* **Material for this exercise**
....................
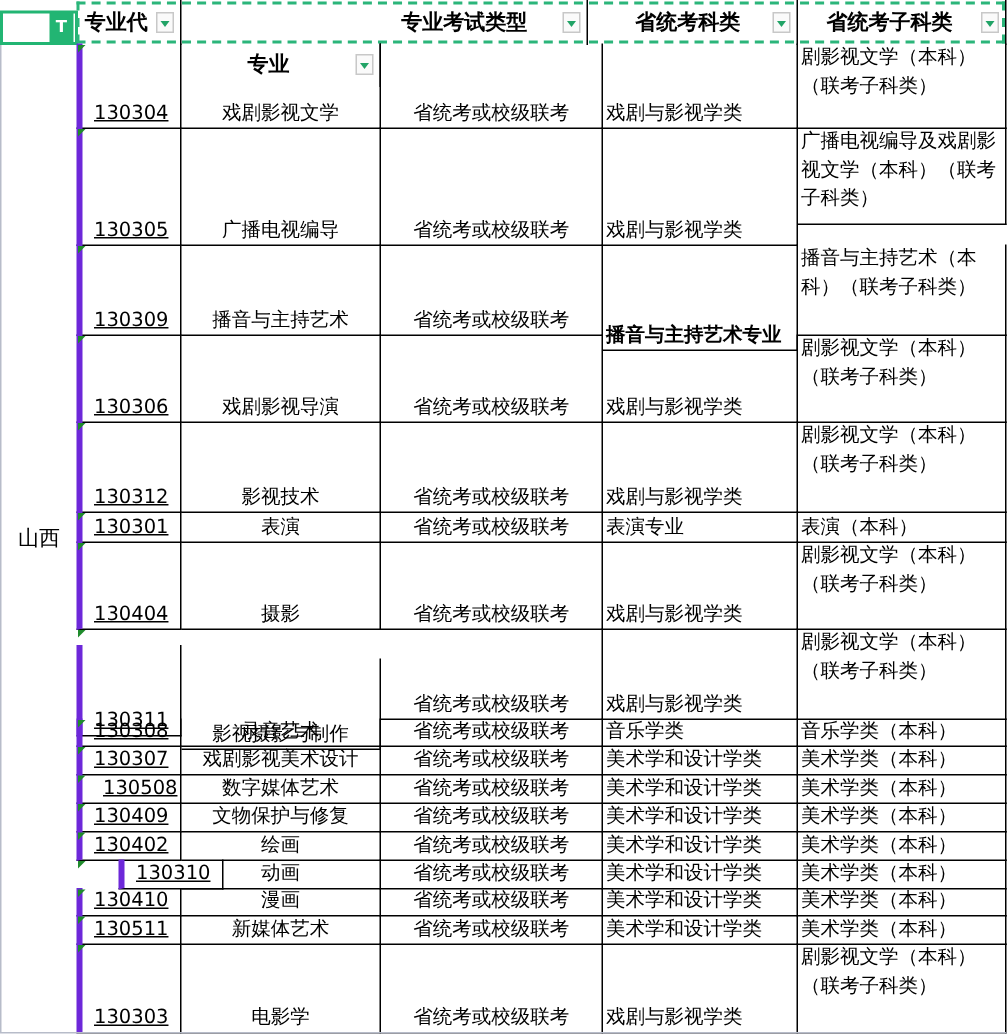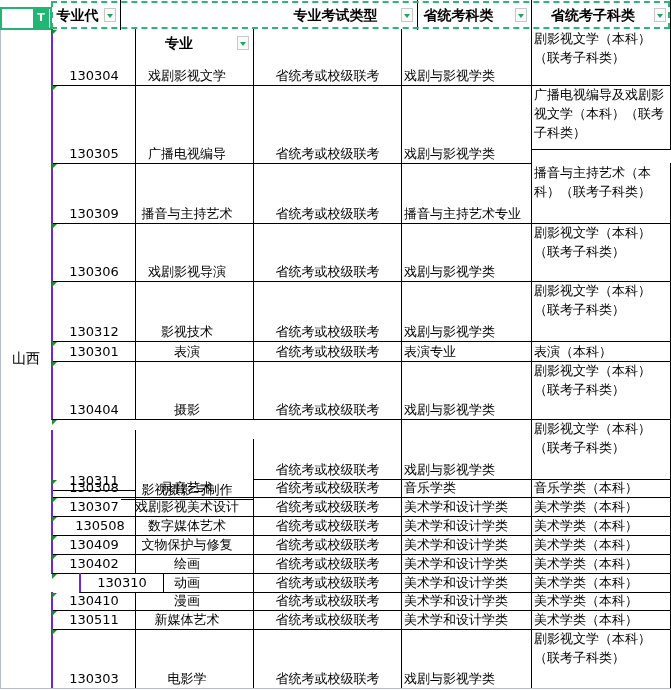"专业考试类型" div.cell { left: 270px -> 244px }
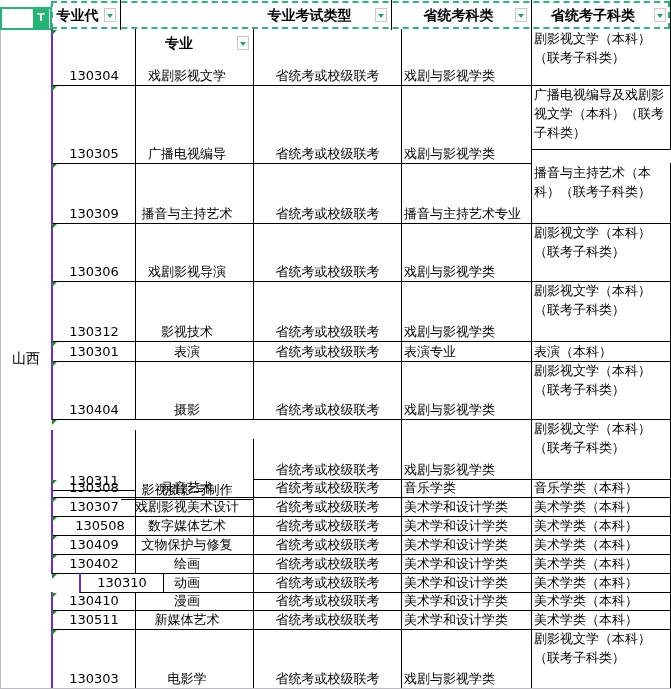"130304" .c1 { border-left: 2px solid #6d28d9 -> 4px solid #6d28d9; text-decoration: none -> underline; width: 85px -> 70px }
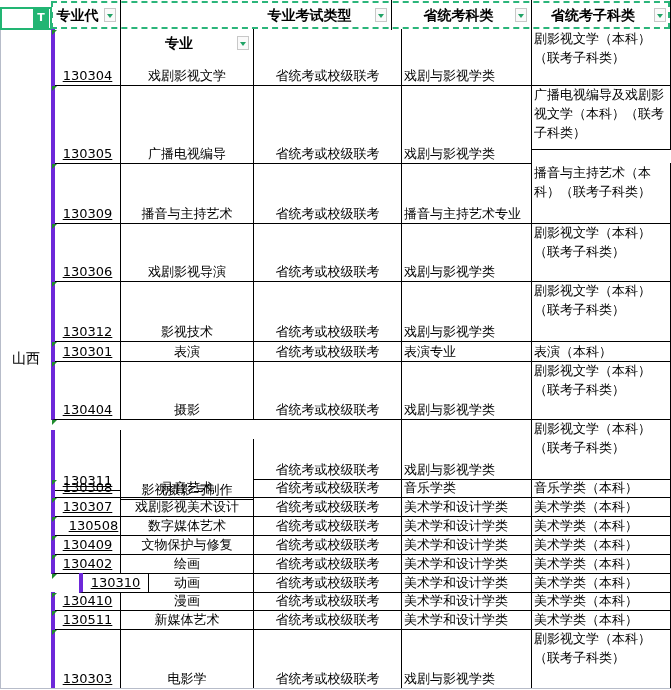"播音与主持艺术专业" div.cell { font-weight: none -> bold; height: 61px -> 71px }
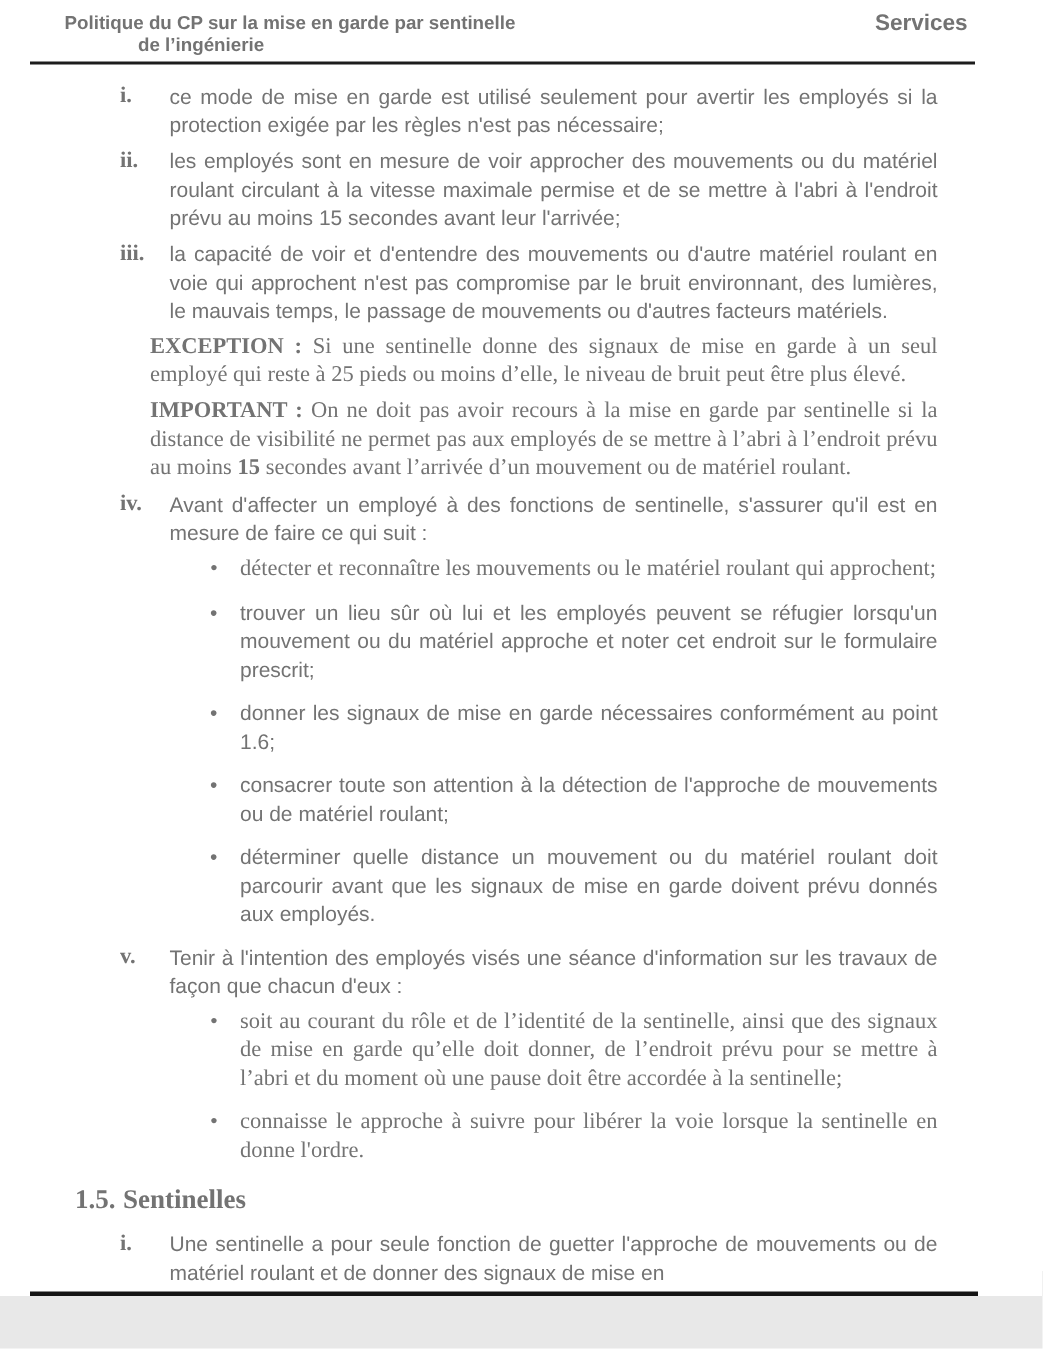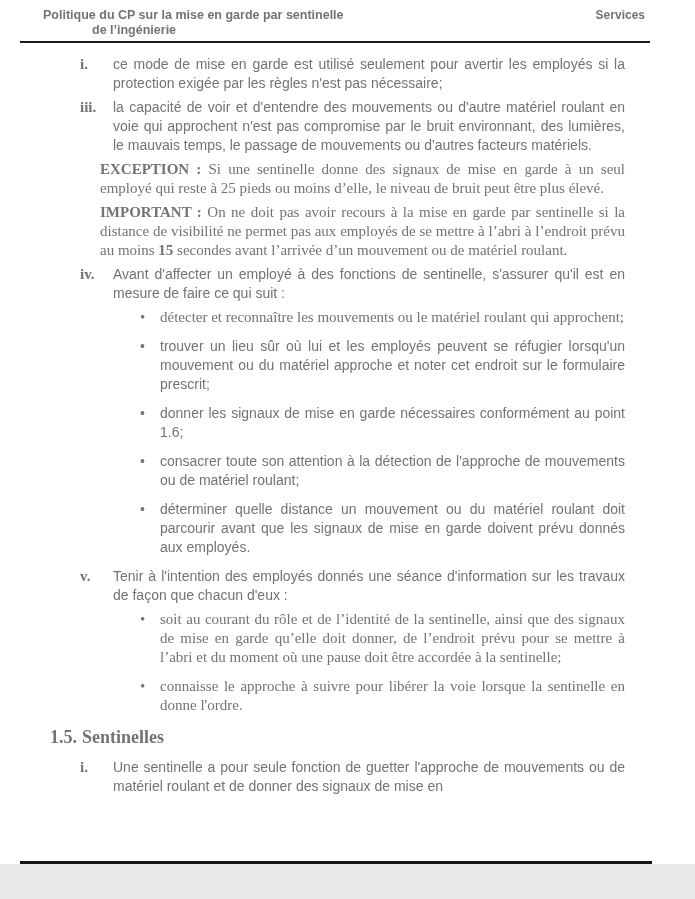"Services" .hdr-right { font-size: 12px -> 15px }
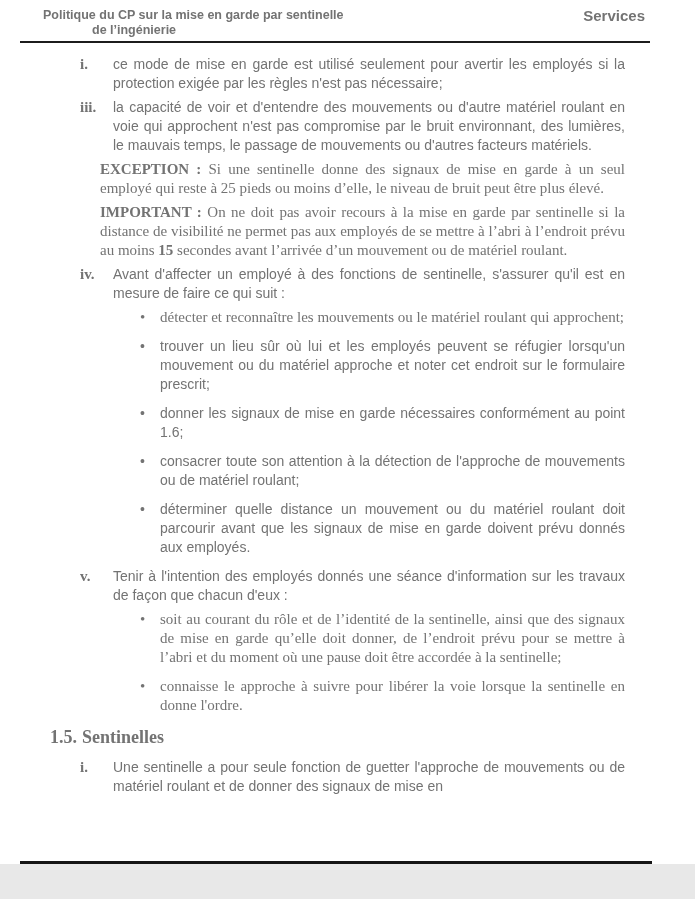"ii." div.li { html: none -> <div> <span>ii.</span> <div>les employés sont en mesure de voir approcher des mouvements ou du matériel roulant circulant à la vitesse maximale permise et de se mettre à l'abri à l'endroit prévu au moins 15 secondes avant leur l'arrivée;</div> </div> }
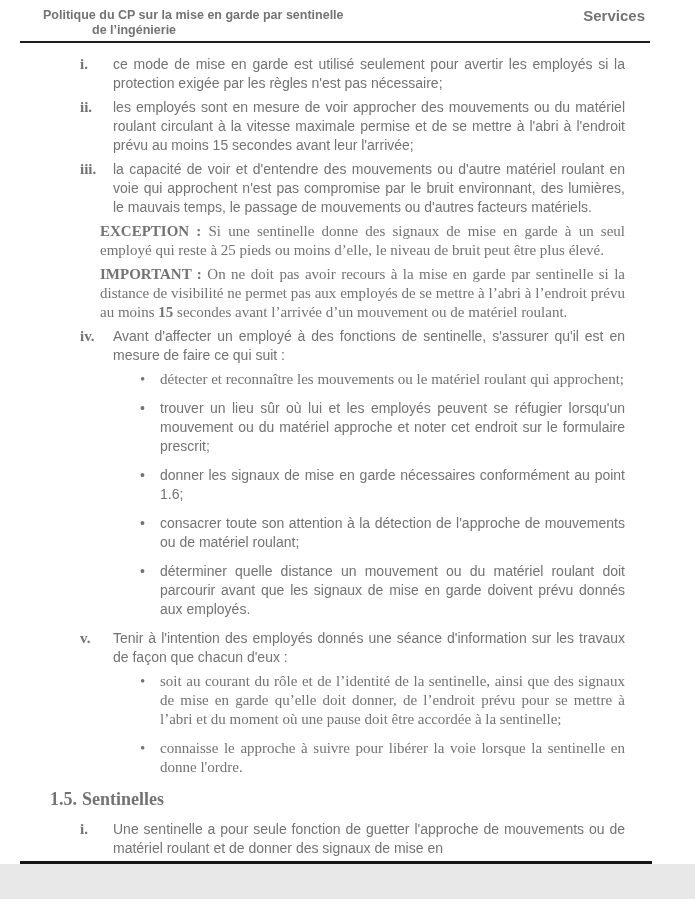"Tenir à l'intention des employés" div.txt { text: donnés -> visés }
....................
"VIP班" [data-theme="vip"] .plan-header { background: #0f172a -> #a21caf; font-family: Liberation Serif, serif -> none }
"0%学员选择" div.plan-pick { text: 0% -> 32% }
....................
* **What the task requires**
Everything from the line with "background: #0f172a ->" through the line with "text: 0% ->" should be written out exactly as it appears above, end lines included, and nothing outside that range.

* **Exercise solution**
"VIP班" [data-theme="vip"] .plan-header { background: #0f172a -> #a21caf; font-family: Liberation Serif, serif -> none }
"0%学员选择" div.plan-pick { text: 0% -> 32% }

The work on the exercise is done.